Tampouco, durmo em qualquer lado. Experimentei uma vez o albergue noturno da rua Mártires da Pátria. Fui atendido por um jovem simpático. Perguntou se  tinha ficha, se estava sinalizado pela câmara, o número da segurança social, se trabalhava, desde quando vivia na rua, se tinha família, etc. Uma intromissão inadmissível na minha vida! Menti.  Disse que fui despejado pelo senhorio nesse mesmo dia devido às rendas em atraso.  Fiz o choradinho.  A família não queria saber de mim, a ex-mulher fez queixa  por violência doméstica, perdi a casa, a família e os amigos. Fui abandonado por todos. Senti um prazer mórbido em inventar uma história dramática, em fazer de mim um desgraçado coitadinho. Só faltou chorar.
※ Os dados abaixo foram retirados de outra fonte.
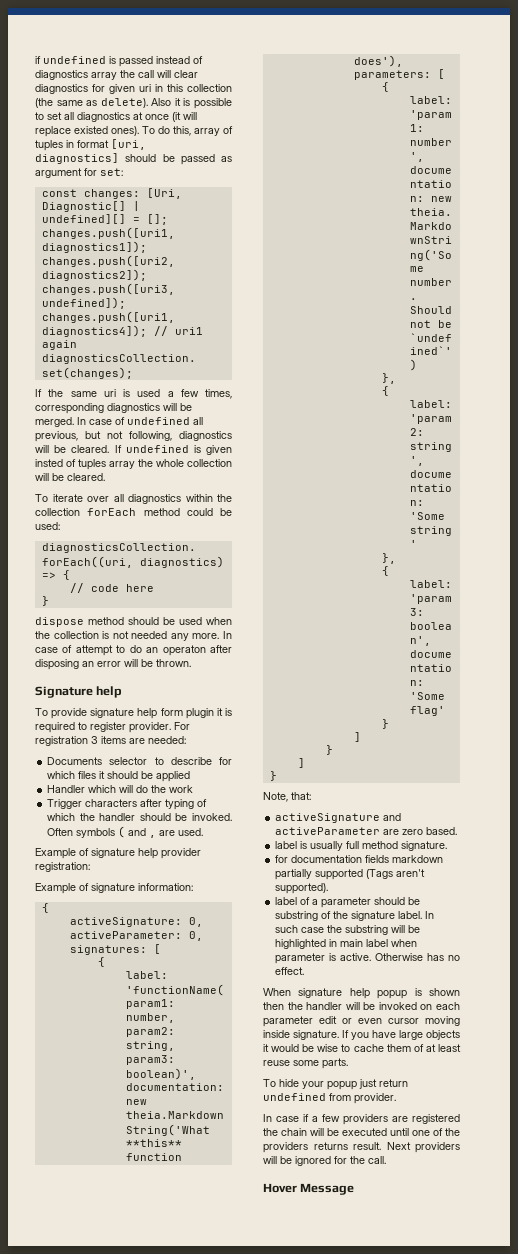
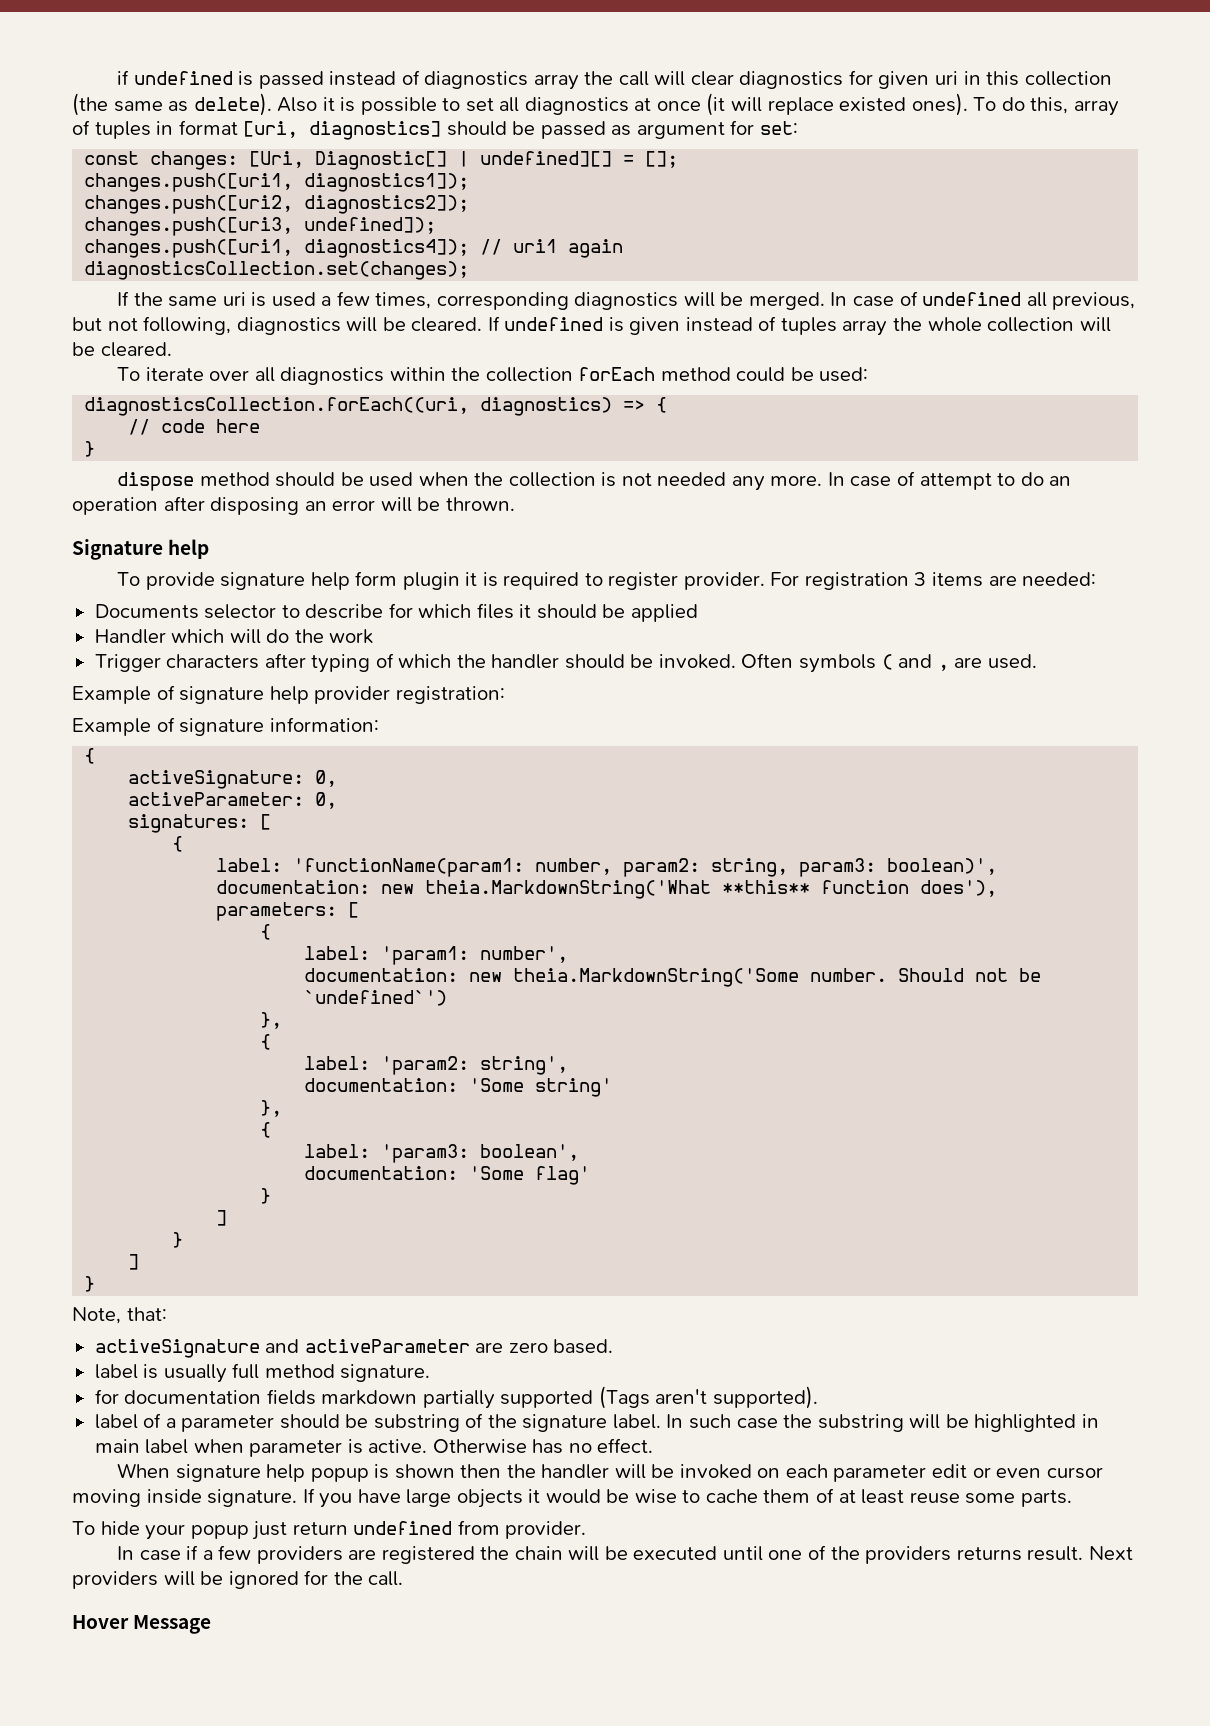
- If undefined is given insted of tuples array the whole collection will be cleared.
+ If undefined is given instead of tuples array the whole collection will be cleared.
- In case of attempt to do an operaton after disposing an error will be thrown.
+ In case of attempt to do an operation after disposing an error will be thrown.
- Tem cartão de cidadão? – perguntou desconfiado das minhas balelas.

- Esqueci de dizer que também fui assaltado, estou sem documentos.

 - Muito bem, sr. Isidro -  também inventei o nome –,  vou ligar à polícia a referir que recebemos uma pessoa sem documentação, desempregada. – Mudei de cor.

 -  Não se preocupe, é um procedimento normal. O senhor está numa situação de extrema vulnerabilidade. Pessoas indocumentadas e sem apoio, completamente à margem da sociedade,   são cada vez mais comuns, infelizmente. É obrigatório dar conhecimento às autoridades. Assim que efetuarmos os procedimentos normais arranjarei cama para si e pode ficar até às 8 da manhã.

Da mesma forma que não suporto trabalhar, sou igualmente incapaz de cumprir horários. Se tinha de me levantar cedo então o albergue não era para mim e, além do mais, telefonando à polícia, corria o risco de  descobrirem o meu logro. Olhei-o nos olhos com a minha cara mais séria e digna, disse-lhe:

- Meu caro senhor, não se preocupe mais comigo. Não sou um miserável como esses que aqui vem ter, a quem vocês não dão o direito de dormir o tempo justo. Já não basta a vida difícil ainda os abrigam a madrugar. Com licença. – Bati a porta e sai para a rua.

Não deixo pilhas de cobertores e plástico rodeados de pacotes de vinho e roupa suja amontoados nas esquinas,  debaixo dos alpendres. Não montei  tenda semiescondida num espaço público.  Não tenho pertences, apenas a roupa que anda comigo e o saco de plástico.  Sento-me disfarçadamente nos degraus  cobertos. Não faltam no Porto e arredores sítios abrigados  para me sentar durante a noite e dormir recostado na parede, de boca aberta virada para cima, apesar de serem cada vez mais os verdadeiros sem-abrigo que os ocupam.

O meu sítio preferido no verão é a Foz. Fico encostado a um dos metrosideros na avenida Brasil, ao fim da tarde, na sombra escura,  protegido das vistas indiscretas dos passeantes, até ser noite, a marcar lugar como um cão de guarda. Afasto os bichos que se aproximam a farejar as árvores, sacudo-os com gestos e ruídos, não permito que façam à minha volta as suas necessidades. Aprendi a lição! E quanto a mim, quando o meu corpo dá sinal,  vou ao mar aliviar-me,   sem deixar cheiros ou vestígios, ao contrário dos cães.  

Quando chove e faz frio deambulo pelas  estações de metro e comboios até fecharem, depois procuro  degraus escondidos e as primeiras igrejas abertas para as missas. Dormito sentado nos bancos de trás, como se estivesse a rezar, a cabeça pendente de sono inclinada para o chão. A essa hora já a cidade acordou e milhares de pessoas caminham na labuta diária para o trabalho, fechadas nos seus pensamentos e preocupações, apressadamente. Sigo entre elas como se fosse mais um que saiu do conforto da sua cama. E assim recomeço cada novo dia.